55 of 217 comments (clear)

  1. Guess what by Anonymous Coward · · Score: 2, Funny

    Upgrade to USB. Try to sniff that.

    1. Re:Guess what by Jmanamj · · Score: 5, Insightful

      They could still do it through wireless. The keys emit a signal that can be picked up no matter what connection the keyboard has to the computer.

      For all you paranoid conspiracy theorists out there that are busy shitting bricks, I will be developing a USB based jamming device that will saturate the area with dummy signals. Please send $100 via brown paper bag on doorstep courier.

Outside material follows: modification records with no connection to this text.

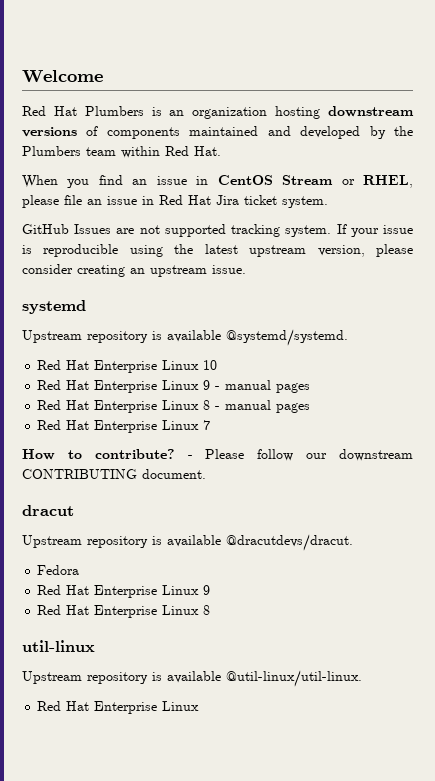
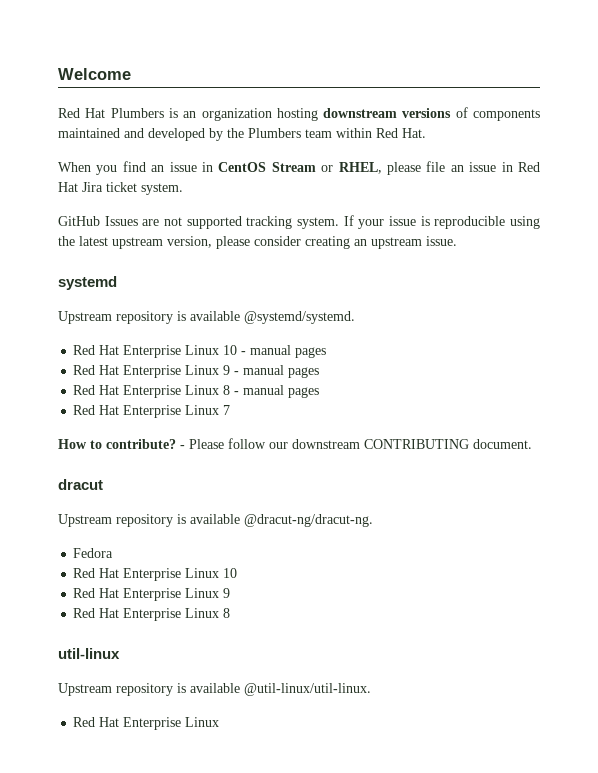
- Red Hat Enterprise Linux 10
+ Red Hat Enterprise Linux 10 - manual pages
- Upstream repository is available @dracutdevs/dracut.
+ Upstream repository is available @dracut-ng/dracut-ng.
  Fedora
+ Red Hat Enterprise Linux 10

    2. Re:Guess what by Chabo · · Score: 4, Funny

      Real data thieves don't even bother with a keystroke sniffer: they know the sound of each key, so they only have to hear your password being typed to know it.

      --
      Convert FLACs to a portable format with FlacSquisher
    3. Re:Guess what by fuzzyfuzzyfungus · · Score: 5, Informative

      I can't hear you sonny, type louder!

    4. Re:Guess what by belmolis · · Score: 5, Informative

      A surefire way to get around keyboard monitoring is not to use one. It is admittedly rather tedious, but if you have good cause to be concerned about security, you can use an on-screen keyboard. As far as I know, they can't obtain the necessary information by monitoring your mouse signals.

      Martus, a package aimed at human rights workers who need to keep their activities secret from hostile governments, includes an on-screen keyboard.

    5. Re:Guess what by internerdj · · Score: 4, Funny

      So listening to mp3s on my computer is a security protection rather than a security risk? Hold on. I have to go complain to IT.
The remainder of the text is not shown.